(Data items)
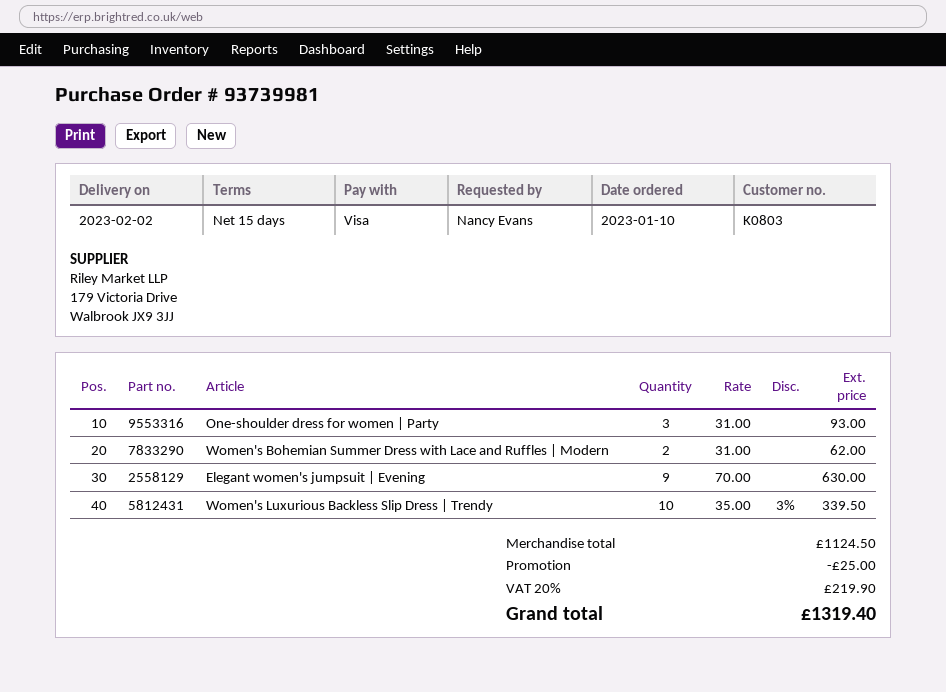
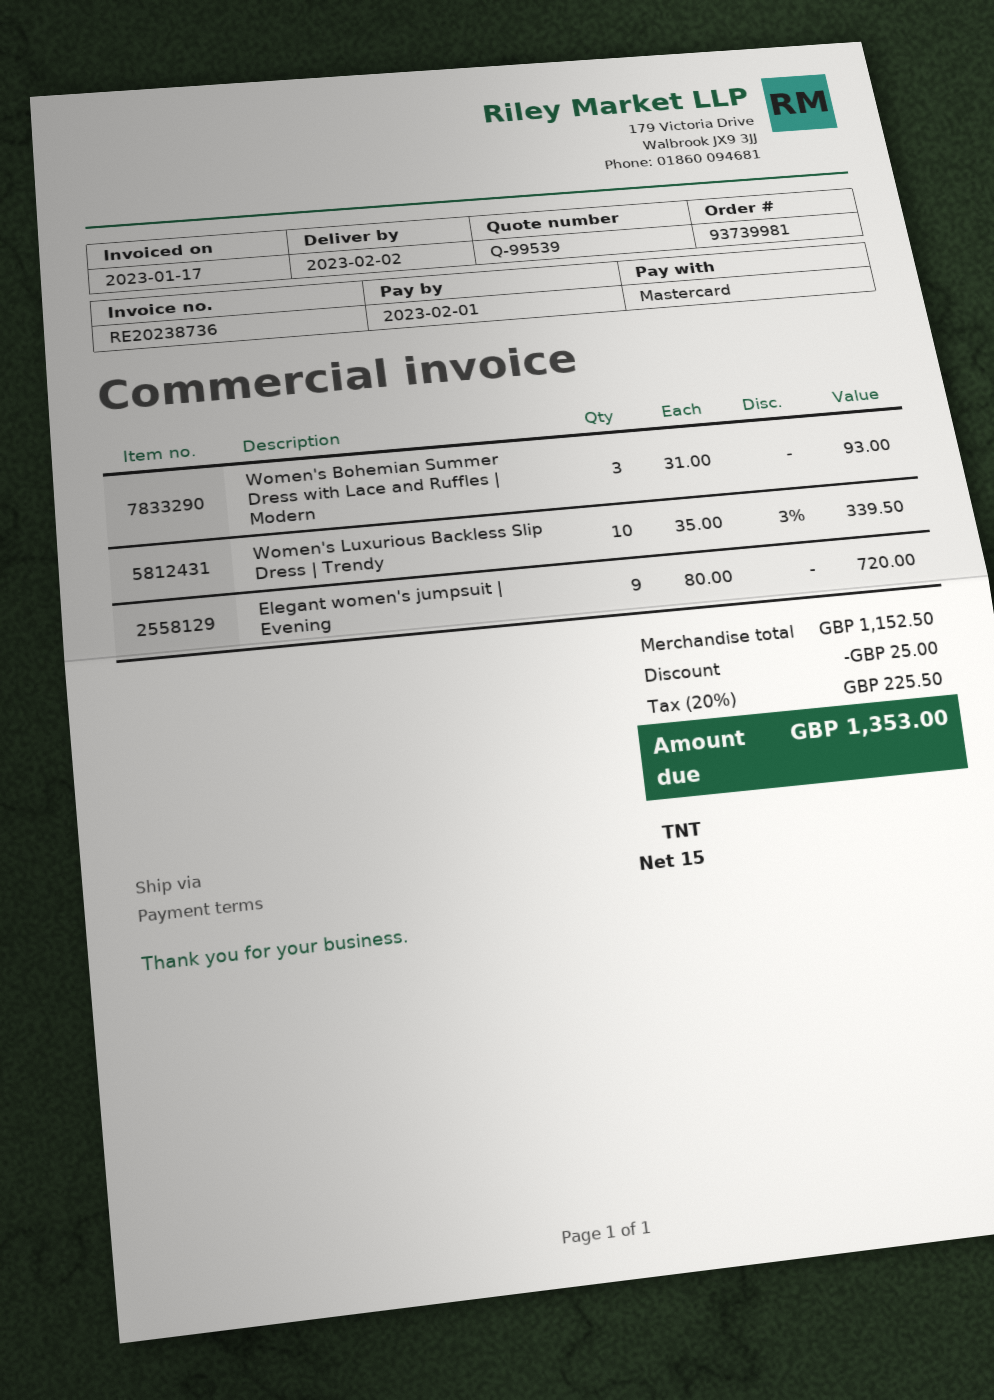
payment method: Visa -> Mastercard
One-shoulder dress for women | Party: 3 x 31.00 = 93.00 -> none
Women's Bohemian Summer Dress with Lace and Ruffles | Modern: 2 x 31.00 = 62.00 -> 3 x 31.00 = 93.00
Elegant women's jumpsuit | Evening: 9 x 70.00 = 630.00 -> 9 x 80.00 = 720.00
subtotal: 1124.50 -> 1152.50
tax: 20% = 219.90 -> 20% = 225.50
total: 1319.40 -> 1353.00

### WHAT TO PRODUCE:
Please output all the data exactly as given, with the pictures omitted.

### RESULT OF THIS EXERCISE:
payment method: Visa -> Mastercard
One-shoulder dress for women | Party: 3 x 31.00 = 93.00 -> none
Women's Bohemian Summer Dress with Lace and Ruffles | Modern: 2 x 31.00 = 62.00 -> 3 x 31.00 = 93.00
Elegant women's jumpsuit | Evening: 9 x 70.00 = 630.00 -> 9 x 80.00 = 720.00
subtotal: 1124.50 -> 1152.50
tax: 20% = 219.90 -> 20% = 225.50
total: 1319.40 -> 1353.00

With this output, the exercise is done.